__Exercise data__
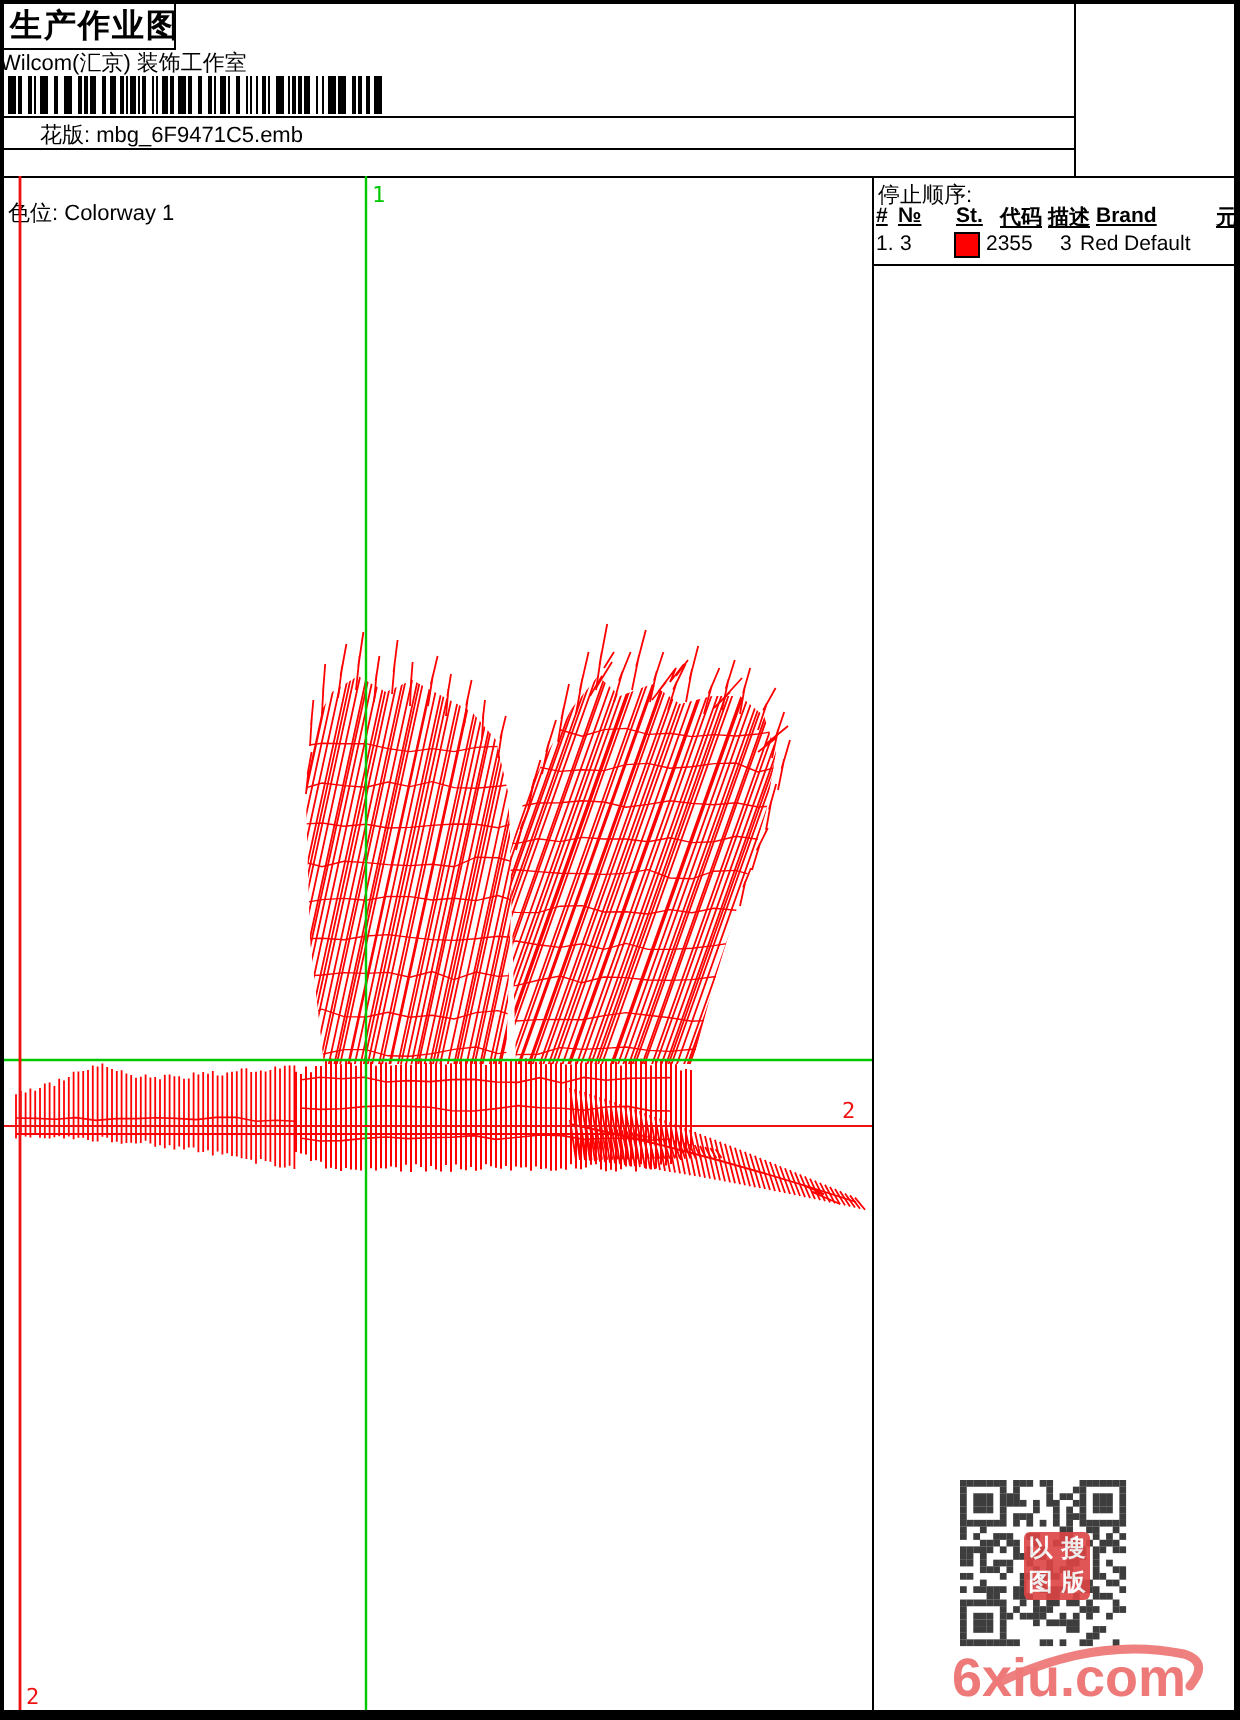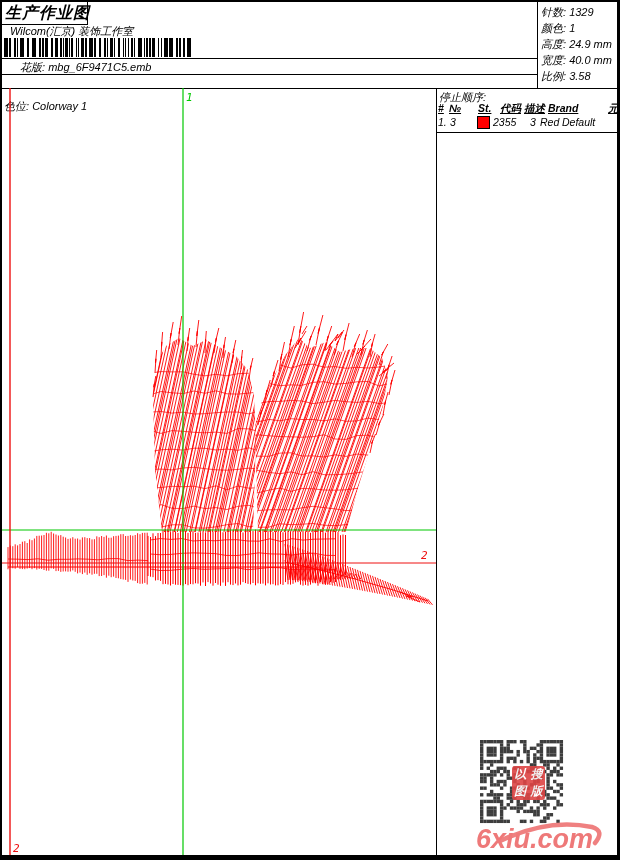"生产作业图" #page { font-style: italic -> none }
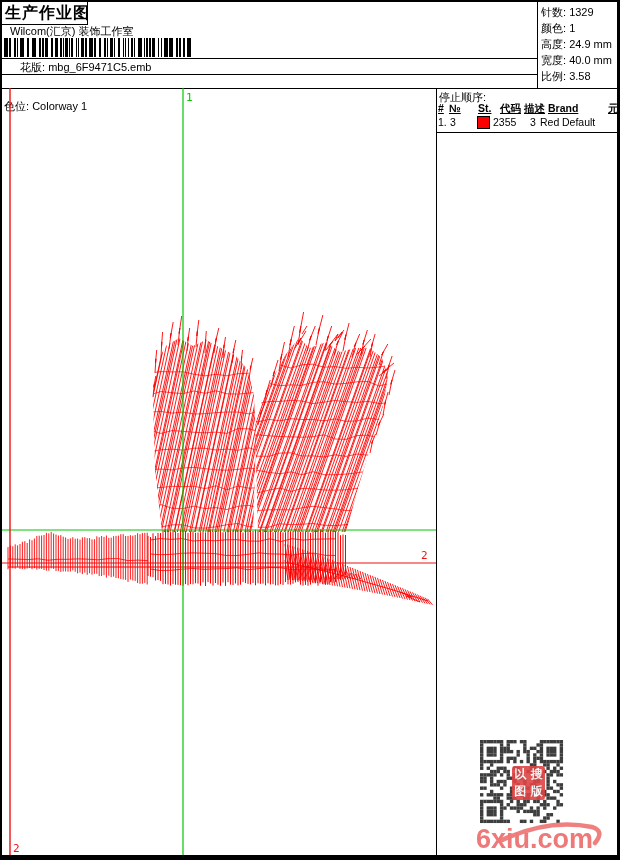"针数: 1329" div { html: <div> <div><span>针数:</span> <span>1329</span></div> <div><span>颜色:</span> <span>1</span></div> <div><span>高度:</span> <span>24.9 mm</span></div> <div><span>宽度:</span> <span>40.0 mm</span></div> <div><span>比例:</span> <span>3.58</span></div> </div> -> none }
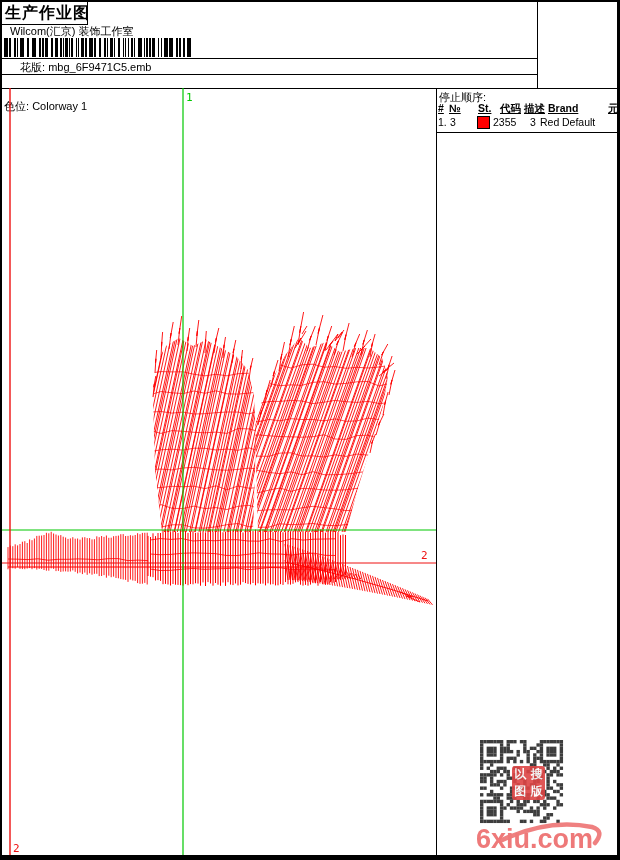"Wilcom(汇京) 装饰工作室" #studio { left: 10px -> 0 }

---

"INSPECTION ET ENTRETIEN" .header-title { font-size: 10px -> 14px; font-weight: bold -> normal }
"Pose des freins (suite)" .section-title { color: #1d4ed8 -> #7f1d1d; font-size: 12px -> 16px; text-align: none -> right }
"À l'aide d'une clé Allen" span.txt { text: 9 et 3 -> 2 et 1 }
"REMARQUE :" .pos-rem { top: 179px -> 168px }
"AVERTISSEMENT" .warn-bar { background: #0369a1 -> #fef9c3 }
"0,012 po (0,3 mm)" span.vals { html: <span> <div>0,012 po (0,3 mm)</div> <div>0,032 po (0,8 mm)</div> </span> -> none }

__How to complete this task__
For this exercise, return every line from the data that holds the string "title".

__Exercise result__
"INSPECTION ET ENTRETIEN" .header-title { font-size: 10px -> 14px; font-weight: bold -> normal }
"Pose des freins (suite)" .section-title { color: #1d4ed8 -> #7f1d1d; font-size: 12px -> 16px; text-align: none -> right }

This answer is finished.